Animal Welfare in Poland: The Unscrupulous Puppy Business


Status: 11/13/2021 11:39 a.m.

In Poland, the illegal trade in puppies has become a lucrative business. The animals are often raised under excruciating conditions and sold all over Europe. An animal protection law has fatal consequences.

By Olaf Bock, ARD Studio Warsaw

With breeder Anna Bogucka you can guess why so many fall in love with puppies: Big googly eyes look at the visitors – and the little puppies do a lot of nonsense. Bogucka has been running a dog breed near Warsaw for almost 40 years. With passion, as she says: “Breeding requires a lot of specialist knowledge about the anatomy, genetics and history of the breed and the specifics of puppy origins,” she explains. The dogs look healthy. And she sells them with valid papers. But that is far from everywhere in Poland.

Olaf Bock
ARD studio Warsaw

Out and about with a hidden camera on one of the largest Polish markets, around 60 kilometers away from the capital Warsaw. You can buy almost anything here. Also pets: large dogs, small dogs, mixed breeds and pedigree dogs. A breeder normally charges between 500 and 2000 euros for pedigree animals – this is much cheaper here. And selling dogs is often selling the trunk.

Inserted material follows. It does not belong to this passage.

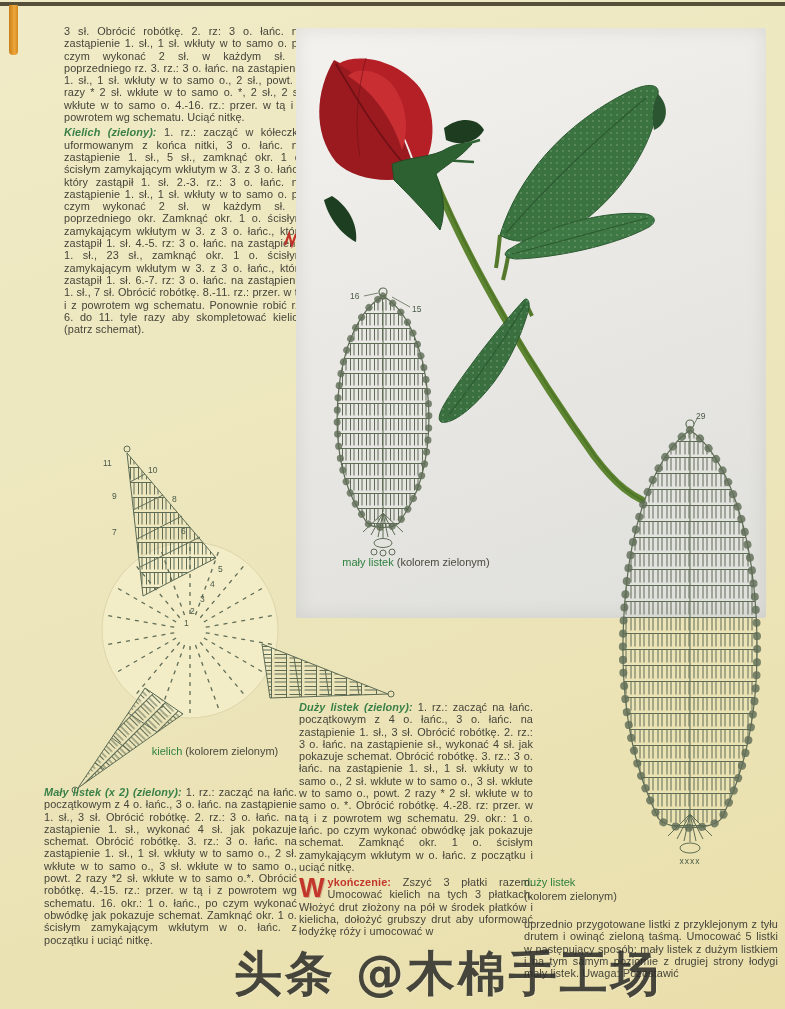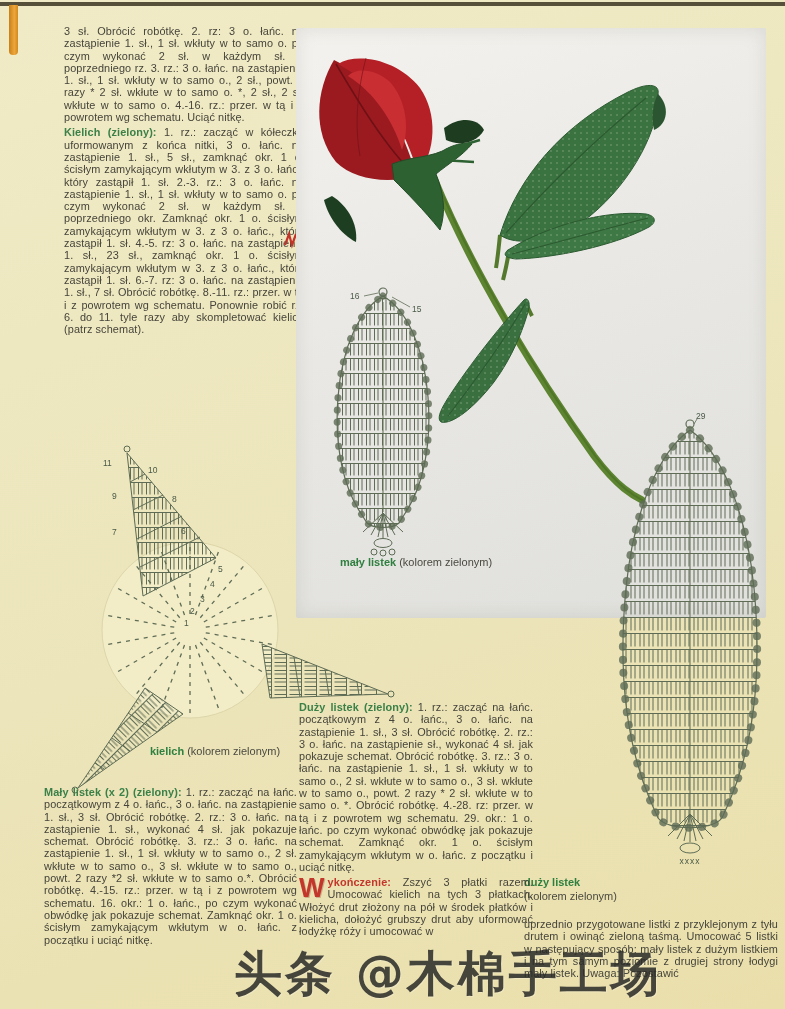"Kielich (zielony):" .h-green { font-style: none -> italic }
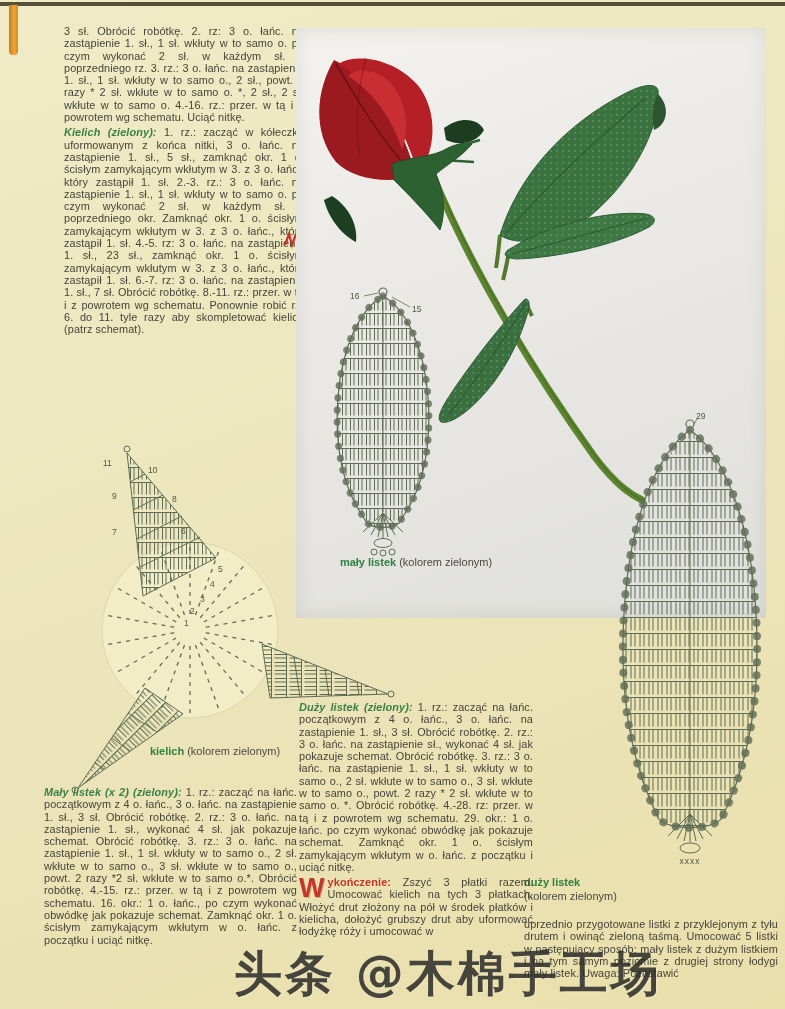"mały listek" .caption .cap-bold { font-weight: 700 -> 400 }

Poland as a European hub for illegally bred dogs

Olaf Bock, ARD Warsaw, European magazine, 11/14/2021

A few weeks old puppies are for sale in a corner. The animals look scared. There is no doubt that you should still be with your mother, the sale seems to be illegal. A few meters further, mixed breeds are offered: They are said to cost between 100 and 200 euros, but there are no papers that would provide information about the state of health, for example.

The whole area is private, the sale of animals is generally permitted. Mateusz Janda, head of the state animal protection police, has been concerned about such markets for many years. They favor illegal dog breeding, which is a big problem in Poland. The animals are often kept, raised and sold under excruciating conditions. He has already dug entire dog factories. He shows us disturbing recordings in his office: “The animals are transported from there to all of Poland and Europe. What a drama. These animals were housed in garages and tin houses and had no movement, couldn’t play and never got out of their cages. ”

Illegally bred dogs are often snatched from their mothers at an early age. The state of health in which they are sold remains uncertain.

Image: picture alliance / blickwinkel / J

A reform with consequences

It is estimated that there are now several thousand breeding farms in Poland – too many, says Janda. This was made possible by a new animal welfare law that was passed nine years ago. Actually, illegal dog breeding should be combated with it. For this purpose, federal structures for monitoring and decentralized approval procedures for animal breeding were introduced.

But the law now also allows small traders to sell pedigree animals – and because of the high number there are almost no controls. In practice, this leads to the fact that many animals are not kept in a species-appropriate manner. The documents are also easy to forge.

A hub for all of Europe

The fact that Poland of all places is such a hotspot for the puppy trade has to do with its geographical proximity to Western Europe. And there are no controls to be feared at the EU’s internal borders. “Some dealers organize themselves in groups, buy puppies for 200 or 250 euros, which are then brought to Germany, the Netherlands, France and Norway. To all of Europe, actually.”

Janda reports that the demand for dogs has increased due to the corona pandemic. As a remedy for loneliness – in addition, even during curfews, you were often allowed to go outside the door with a dog. The situation will change little for the time being, fears Janda. On the contrary: “As long as our Polish Parliament and the legislators do not include restrictive provisions in the Animal Welfare Act that prohibit the breeding of this type of dog, this problem will continue to increase.”

You can see these and other reports in Europamagazin – on Sunday at 12:45 p.m. in Das Erste.